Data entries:
- Opening Delimiter -

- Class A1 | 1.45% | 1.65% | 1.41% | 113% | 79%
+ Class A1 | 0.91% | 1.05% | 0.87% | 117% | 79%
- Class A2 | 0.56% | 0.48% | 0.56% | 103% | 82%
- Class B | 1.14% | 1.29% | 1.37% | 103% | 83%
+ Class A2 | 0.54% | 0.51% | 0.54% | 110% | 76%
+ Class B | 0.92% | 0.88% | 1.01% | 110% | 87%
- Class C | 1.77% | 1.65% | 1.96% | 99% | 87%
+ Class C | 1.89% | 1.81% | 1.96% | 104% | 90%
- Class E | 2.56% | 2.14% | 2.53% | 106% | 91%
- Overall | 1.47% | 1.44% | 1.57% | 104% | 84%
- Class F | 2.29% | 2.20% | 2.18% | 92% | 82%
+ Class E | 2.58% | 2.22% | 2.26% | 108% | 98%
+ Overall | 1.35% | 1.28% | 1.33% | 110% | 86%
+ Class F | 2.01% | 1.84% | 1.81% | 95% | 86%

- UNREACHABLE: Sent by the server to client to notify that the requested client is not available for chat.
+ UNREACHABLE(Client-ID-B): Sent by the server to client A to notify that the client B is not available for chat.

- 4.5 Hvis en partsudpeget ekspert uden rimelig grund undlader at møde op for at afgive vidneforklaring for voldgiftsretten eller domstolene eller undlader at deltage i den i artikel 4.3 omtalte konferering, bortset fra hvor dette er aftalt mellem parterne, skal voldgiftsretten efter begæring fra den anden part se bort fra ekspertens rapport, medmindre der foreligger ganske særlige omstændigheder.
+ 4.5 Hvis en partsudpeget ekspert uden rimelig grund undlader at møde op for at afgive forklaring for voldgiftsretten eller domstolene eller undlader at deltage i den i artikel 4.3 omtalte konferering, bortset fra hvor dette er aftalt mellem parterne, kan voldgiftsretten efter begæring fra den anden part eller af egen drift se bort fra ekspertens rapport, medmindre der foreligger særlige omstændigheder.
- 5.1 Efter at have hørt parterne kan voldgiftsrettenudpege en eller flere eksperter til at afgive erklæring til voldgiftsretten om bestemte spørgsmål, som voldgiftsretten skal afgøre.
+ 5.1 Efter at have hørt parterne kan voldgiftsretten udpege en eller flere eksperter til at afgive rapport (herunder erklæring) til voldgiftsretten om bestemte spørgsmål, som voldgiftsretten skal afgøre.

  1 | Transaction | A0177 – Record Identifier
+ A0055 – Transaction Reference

- Closing Delimiter -

# [Task directions]
Copy each line of the entries that includes the word "Transaction".

# [Problem solution]
  1 | Transaction | A0177 – Record Identifier
+ A0055 – Transaction Reference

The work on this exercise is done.